The Fiber-seq BAM format

The Fiber-seq BAM format adds to m6A BAM data from a PacBio (ft predict-m6a) or ONT (dorado) sequencing run with m6A.

The following tags are added to the BAM file:

  • ns:B:I,: Nucleosome start sites (0-based) on the forward strand of the sequencing read (u32).
  • nl:B:I,: Equal length array to ns of nucleosome lengths (u32).
  • as:B:I,: MSP start sites (0-based) on the forward strand of the sequencing read (u32).
  • al:B:I,: Equal length array to as of MSP lengths (u32).
  • aq:B:C,: Quality scores for the MSP [0, 255] (u8). This tag is optional and added by ft fire.

The ns/as/nl/al tags are with respect to the unaligned sequencing read (forward strand) and are not affected by alignment or the orientation of the read after alignment. This also means that the starts and lengths encoded in these tags may change when ft lifts these molecular coordinates to reference coordinates.
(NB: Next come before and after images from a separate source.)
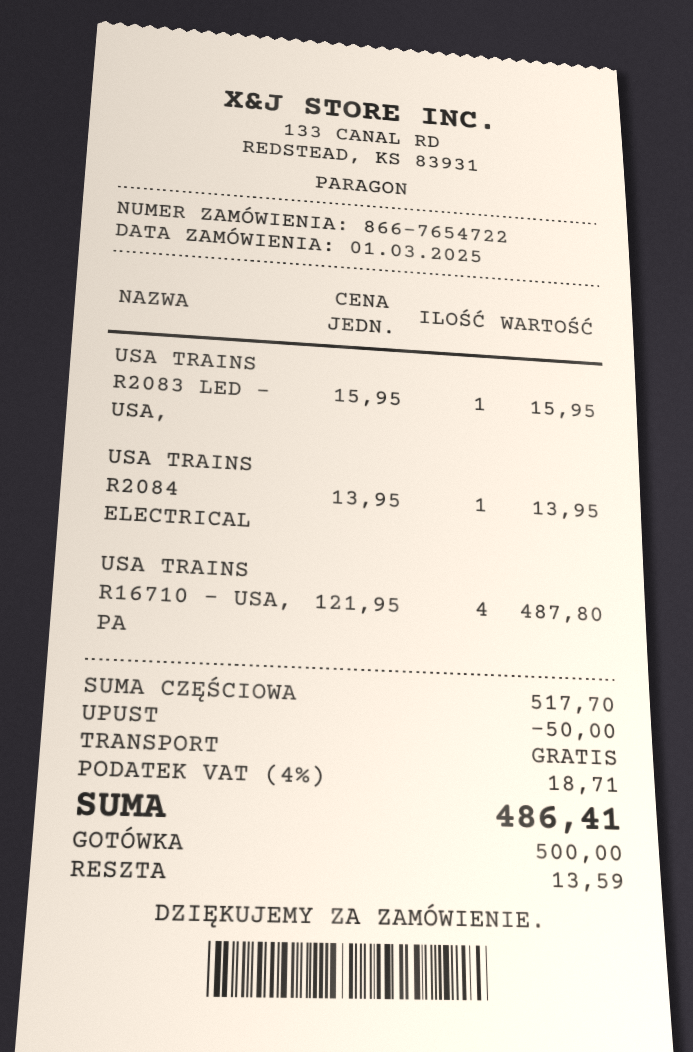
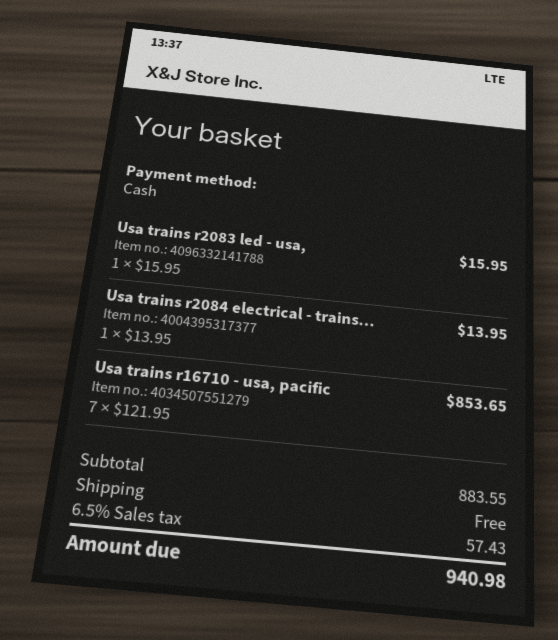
USA TRAINS R16710 - USA, PA: 4 x 121.95 = 487.80 -> 7 x 121.95 = 853.65
subtotal: 517.70 -> 883.55
discount: 50.00 -> none
tax: 4% = 18.71 -> 6.5% = 57.43
total: 486.41 -> 940.98

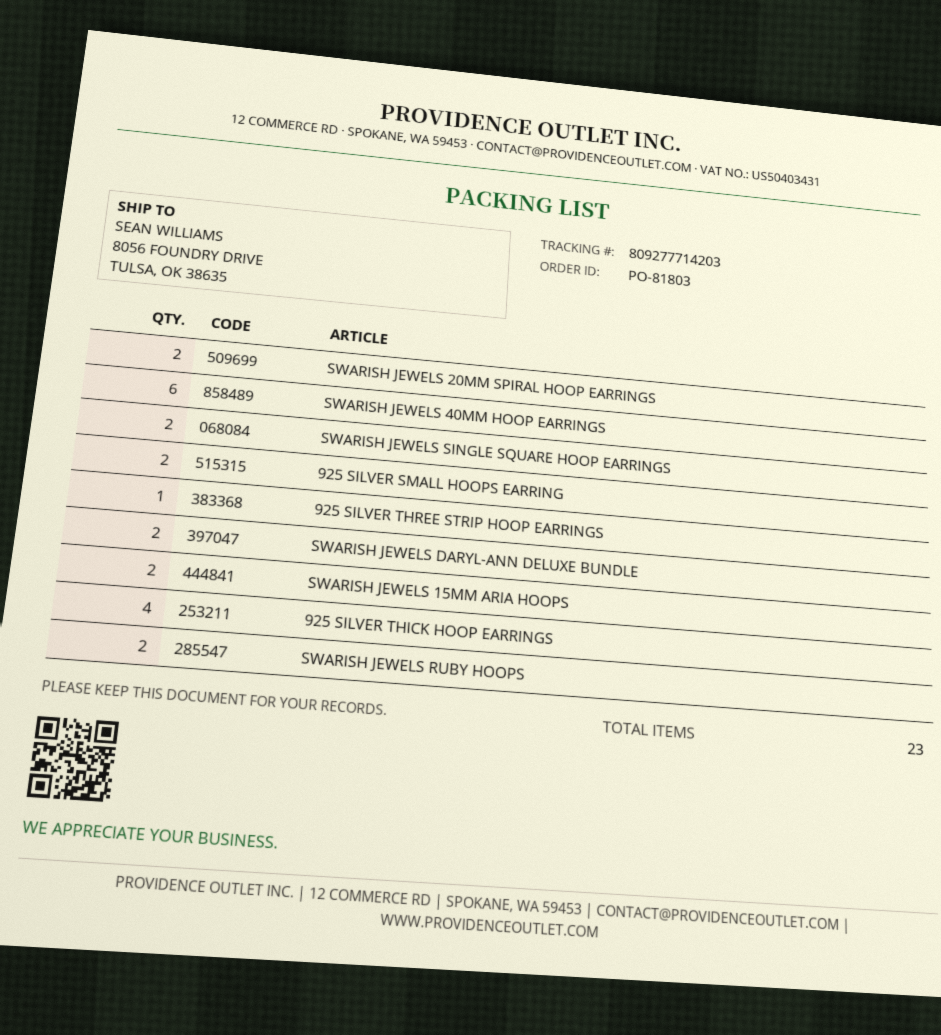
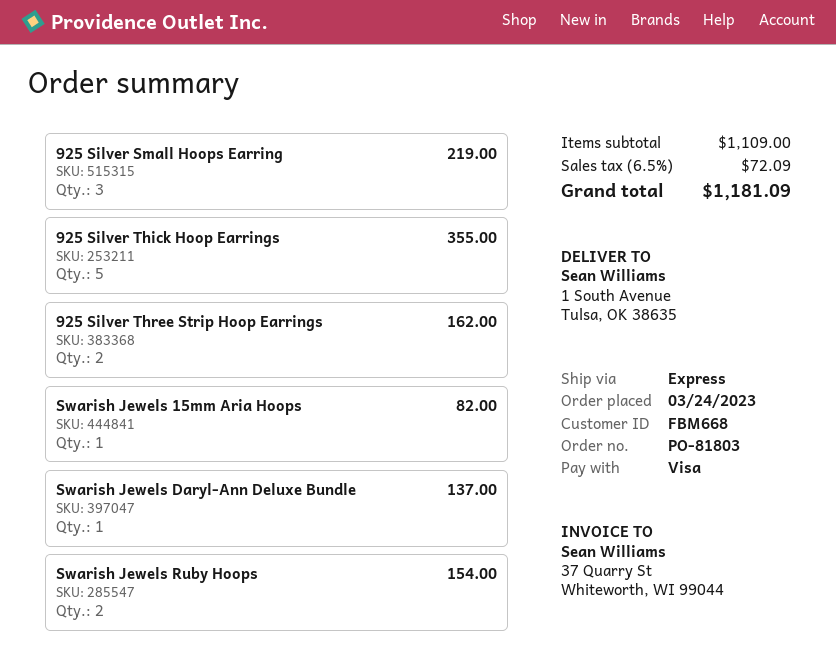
ship to: 8056 FOUNDRY DRIVE, TULSA, OK 38635 -> 1 South Avenue, Tulsa, OK 38635
SWARISH JEWELS 20MM SPIRAL HOOP EARRINGS: 2 -> none
SWARISH JEWELS 40MM HOOP EARRINGS: 6 -> none
SWARISH JEWELS SINGLE SQUARE HOOP EARRINGS: 2 -> none
925 SILVER SMALL HOOPS EARRING: 2 -> 3
925 SILVER THREE STRIP HOOP EARRINGS: 1 -> 2
SWARISH JEWELS DARYL-ANN DELUXE BUNDLE: 2 -> 1
SWARISH JEWELS 15MM ARIA HOOPS: 2 -> 1
925 SILVER THICK HOOP EARRINGS: 4 -> 5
The ns or as tag do not need to begin or end at the start or end of the read; however, once begun, they must be contiguous. i.e. the ns and as tags must combine to form a contiguous set of alternating nucleosome and MSP sites. The ns, nl, as, and al tags are added to the BAM file automatically using ft predict-m6a or later using the ft add-nucleosomes command.

The aq tag is added using the ft fire command and represents the estimated precision of the MSP being a FIRE. Specifically, the estimated precision of a FIRE is the value of the aq tag divided by 255.